● **Work instructions**
Beginning with the line below that contains "-> [61,161,386,178] map_file:=/home/hrigroup/lounge.yaml" and ending with the line that contains "(434, 424) none -> [411,445,473,464] (Local)", copy every line exactly. Copy nothing else.

┌─ Given records

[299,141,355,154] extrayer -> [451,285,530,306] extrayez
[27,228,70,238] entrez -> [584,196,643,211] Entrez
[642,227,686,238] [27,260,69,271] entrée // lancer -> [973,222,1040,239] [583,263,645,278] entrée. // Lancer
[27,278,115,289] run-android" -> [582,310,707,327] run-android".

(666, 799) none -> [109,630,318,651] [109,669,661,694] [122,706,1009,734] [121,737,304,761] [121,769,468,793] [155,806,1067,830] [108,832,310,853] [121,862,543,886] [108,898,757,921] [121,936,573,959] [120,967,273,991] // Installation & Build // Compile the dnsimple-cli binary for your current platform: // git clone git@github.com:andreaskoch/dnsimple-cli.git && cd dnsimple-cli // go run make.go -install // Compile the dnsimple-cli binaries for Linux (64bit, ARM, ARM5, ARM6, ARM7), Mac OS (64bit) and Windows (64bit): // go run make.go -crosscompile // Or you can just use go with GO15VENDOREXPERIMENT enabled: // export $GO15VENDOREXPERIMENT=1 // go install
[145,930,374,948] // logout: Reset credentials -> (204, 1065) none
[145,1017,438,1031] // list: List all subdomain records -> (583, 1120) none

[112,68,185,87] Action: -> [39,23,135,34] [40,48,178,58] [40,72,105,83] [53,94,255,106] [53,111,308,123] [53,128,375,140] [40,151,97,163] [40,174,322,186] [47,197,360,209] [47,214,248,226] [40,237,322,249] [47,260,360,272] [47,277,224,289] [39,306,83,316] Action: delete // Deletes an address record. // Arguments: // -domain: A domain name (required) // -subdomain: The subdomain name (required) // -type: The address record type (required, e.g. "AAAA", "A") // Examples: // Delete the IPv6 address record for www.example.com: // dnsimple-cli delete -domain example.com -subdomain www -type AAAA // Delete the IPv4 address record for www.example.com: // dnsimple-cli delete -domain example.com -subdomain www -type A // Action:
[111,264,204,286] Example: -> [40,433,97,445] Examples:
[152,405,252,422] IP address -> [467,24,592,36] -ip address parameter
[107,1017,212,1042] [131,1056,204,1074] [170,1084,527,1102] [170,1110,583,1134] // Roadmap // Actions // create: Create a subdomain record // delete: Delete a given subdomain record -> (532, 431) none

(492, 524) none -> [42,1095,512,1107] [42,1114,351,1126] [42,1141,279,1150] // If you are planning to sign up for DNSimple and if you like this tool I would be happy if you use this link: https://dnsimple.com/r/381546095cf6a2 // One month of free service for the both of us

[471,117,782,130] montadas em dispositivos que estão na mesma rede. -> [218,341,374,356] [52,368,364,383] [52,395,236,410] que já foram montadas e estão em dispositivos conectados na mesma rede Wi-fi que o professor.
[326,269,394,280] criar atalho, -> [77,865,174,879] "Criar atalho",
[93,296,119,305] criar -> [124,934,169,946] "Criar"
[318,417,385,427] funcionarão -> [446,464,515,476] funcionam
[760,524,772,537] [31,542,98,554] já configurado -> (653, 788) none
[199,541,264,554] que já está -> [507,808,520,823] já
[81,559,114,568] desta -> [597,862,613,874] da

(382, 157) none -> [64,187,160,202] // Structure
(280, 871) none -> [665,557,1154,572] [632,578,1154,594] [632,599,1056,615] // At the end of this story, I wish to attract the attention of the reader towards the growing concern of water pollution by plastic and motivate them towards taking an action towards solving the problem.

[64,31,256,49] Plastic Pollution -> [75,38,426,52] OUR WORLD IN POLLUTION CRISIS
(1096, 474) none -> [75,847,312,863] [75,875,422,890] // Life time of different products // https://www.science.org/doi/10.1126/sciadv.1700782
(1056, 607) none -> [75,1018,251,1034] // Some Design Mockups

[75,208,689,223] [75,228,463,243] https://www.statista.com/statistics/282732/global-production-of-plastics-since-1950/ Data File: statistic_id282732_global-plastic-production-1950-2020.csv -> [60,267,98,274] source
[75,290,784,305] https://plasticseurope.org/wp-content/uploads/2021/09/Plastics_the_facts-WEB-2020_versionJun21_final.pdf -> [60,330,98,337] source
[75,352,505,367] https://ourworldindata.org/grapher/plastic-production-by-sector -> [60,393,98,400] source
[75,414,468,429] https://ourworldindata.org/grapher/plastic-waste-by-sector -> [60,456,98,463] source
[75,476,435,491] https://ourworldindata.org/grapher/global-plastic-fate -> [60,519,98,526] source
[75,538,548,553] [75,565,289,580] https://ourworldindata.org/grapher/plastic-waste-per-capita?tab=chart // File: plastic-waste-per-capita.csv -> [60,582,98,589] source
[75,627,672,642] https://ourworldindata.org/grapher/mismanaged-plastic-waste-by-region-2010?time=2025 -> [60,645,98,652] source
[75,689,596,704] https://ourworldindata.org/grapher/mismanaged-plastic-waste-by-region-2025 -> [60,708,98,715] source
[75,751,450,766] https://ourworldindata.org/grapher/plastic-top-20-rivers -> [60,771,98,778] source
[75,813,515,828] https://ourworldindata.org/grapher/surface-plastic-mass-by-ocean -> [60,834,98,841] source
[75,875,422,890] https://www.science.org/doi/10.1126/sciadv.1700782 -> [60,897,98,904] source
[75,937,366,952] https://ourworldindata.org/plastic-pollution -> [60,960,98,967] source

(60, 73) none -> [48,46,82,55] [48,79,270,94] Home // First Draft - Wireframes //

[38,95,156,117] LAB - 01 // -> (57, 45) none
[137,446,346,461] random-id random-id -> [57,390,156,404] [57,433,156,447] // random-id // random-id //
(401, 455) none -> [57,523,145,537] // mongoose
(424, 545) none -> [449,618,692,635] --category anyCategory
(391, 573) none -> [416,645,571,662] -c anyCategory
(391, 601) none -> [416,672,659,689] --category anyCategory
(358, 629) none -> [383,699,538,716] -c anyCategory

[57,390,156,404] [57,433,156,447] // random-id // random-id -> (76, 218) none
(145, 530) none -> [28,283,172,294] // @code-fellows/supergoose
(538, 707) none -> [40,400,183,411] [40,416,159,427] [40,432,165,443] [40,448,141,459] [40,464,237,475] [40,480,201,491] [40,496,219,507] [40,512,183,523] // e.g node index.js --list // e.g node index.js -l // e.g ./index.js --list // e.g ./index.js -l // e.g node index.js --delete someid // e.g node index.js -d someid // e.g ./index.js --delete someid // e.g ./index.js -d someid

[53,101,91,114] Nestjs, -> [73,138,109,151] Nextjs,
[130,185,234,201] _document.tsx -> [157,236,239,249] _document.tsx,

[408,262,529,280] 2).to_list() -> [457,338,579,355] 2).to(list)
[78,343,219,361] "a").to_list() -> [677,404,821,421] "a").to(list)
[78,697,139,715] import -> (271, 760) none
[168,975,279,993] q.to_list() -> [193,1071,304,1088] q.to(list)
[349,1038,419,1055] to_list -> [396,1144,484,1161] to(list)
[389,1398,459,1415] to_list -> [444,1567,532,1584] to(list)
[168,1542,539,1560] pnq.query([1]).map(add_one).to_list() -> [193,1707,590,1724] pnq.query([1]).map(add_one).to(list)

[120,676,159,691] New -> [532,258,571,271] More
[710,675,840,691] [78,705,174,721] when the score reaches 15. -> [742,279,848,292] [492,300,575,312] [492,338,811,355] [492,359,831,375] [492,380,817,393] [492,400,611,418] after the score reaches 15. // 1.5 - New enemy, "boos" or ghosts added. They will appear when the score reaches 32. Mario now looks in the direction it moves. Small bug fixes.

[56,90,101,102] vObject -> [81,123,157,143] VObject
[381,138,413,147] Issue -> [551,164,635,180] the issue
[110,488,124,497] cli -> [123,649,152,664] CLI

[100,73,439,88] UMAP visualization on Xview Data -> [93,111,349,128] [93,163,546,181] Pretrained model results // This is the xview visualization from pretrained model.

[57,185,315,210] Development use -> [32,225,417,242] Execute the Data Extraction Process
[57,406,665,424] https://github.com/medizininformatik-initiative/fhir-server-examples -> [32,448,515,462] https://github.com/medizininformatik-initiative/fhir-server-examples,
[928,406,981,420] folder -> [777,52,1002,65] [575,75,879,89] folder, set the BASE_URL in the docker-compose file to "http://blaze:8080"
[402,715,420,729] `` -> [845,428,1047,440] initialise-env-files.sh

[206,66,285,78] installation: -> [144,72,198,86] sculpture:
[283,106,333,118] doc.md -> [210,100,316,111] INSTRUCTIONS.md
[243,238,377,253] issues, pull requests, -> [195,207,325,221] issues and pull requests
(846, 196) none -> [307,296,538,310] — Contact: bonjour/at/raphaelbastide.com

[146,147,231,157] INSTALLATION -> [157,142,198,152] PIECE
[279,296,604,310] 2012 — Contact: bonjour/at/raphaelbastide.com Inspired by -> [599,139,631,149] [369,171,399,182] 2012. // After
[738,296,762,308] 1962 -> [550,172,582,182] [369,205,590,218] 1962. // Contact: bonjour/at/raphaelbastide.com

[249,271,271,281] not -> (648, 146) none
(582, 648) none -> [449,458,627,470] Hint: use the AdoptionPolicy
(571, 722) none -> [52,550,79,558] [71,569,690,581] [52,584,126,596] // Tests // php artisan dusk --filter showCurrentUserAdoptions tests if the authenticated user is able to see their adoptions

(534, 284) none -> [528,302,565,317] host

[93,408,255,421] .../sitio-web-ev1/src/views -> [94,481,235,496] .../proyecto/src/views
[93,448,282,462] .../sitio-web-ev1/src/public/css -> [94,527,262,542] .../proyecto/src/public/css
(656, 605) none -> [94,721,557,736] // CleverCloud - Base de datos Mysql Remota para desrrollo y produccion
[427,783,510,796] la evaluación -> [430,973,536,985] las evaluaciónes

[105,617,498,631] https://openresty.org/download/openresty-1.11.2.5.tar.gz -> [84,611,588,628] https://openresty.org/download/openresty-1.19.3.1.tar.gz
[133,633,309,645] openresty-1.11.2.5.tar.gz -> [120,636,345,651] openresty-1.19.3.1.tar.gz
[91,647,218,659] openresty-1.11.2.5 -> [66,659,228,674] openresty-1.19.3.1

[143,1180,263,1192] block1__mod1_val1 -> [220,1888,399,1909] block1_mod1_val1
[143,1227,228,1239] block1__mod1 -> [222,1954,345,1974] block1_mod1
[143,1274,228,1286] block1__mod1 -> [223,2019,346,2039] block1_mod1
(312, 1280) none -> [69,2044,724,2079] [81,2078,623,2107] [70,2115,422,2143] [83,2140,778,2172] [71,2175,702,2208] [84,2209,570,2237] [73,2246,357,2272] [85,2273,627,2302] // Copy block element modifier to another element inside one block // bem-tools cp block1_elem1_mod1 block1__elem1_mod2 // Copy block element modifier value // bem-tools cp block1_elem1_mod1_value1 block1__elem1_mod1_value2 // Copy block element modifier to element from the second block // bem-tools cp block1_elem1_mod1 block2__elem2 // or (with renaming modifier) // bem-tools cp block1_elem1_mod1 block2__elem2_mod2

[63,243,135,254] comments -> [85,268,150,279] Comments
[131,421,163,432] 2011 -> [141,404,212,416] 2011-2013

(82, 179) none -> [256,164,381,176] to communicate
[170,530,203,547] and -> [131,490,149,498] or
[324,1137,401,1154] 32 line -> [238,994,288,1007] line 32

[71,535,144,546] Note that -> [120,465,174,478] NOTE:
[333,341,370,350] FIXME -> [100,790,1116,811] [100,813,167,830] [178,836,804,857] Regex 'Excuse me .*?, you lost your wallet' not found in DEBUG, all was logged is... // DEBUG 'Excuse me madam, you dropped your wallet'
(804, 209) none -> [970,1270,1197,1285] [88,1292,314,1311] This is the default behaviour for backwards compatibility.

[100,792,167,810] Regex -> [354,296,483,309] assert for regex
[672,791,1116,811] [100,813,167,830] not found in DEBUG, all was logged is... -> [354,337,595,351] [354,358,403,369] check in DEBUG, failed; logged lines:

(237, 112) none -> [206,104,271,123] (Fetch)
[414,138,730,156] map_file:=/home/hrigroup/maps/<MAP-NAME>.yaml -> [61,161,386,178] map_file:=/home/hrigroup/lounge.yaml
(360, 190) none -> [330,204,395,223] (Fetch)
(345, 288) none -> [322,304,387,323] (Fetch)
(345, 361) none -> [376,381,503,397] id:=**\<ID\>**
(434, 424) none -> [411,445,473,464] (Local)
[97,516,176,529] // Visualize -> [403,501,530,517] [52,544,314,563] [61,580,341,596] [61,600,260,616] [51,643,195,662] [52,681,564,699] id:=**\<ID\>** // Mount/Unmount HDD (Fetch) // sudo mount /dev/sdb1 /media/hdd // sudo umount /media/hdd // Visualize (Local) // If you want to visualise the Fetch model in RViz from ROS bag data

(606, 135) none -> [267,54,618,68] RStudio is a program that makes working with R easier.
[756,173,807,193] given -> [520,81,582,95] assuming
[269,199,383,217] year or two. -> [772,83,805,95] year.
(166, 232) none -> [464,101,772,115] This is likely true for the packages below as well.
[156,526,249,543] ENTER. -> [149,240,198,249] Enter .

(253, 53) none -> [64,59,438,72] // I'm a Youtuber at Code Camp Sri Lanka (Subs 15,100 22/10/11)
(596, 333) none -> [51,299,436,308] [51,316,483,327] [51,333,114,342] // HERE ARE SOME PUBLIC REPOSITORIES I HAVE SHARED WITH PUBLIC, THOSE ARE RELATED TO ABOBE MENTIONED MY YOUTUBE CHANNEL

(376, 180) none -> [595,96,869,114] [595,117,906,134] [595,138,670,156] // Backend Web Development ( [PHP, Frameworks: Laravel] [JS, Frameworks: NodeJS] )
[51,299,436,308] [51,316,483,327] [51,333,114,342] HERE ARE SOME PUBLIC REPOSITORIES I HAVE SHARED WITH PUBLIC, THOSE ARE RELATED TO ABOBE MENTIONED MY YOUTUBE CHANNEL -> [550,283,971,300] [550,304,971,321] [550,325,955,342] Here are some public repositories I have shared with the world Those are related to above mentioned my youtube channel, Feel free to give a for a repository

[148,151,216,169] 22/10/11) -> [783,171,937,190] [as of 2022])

└─

● **Completed exercise**
[414,138,730,156] map_file:=/home/hrigroup/maps/<MAP-NAME>.yaml -> [61,161,386,178] map_file:=/home/hrigroup/lounge.yaml
(360, 190) none -> [330,204,395,223] (Fetch)
(345, 288) none -> [322,304,387,323] (Fetch)
(345, 361) none -> [376,381,503,397] id:=**\<ID\>**
(434, 424) none -> [411,445,473,464] (Local)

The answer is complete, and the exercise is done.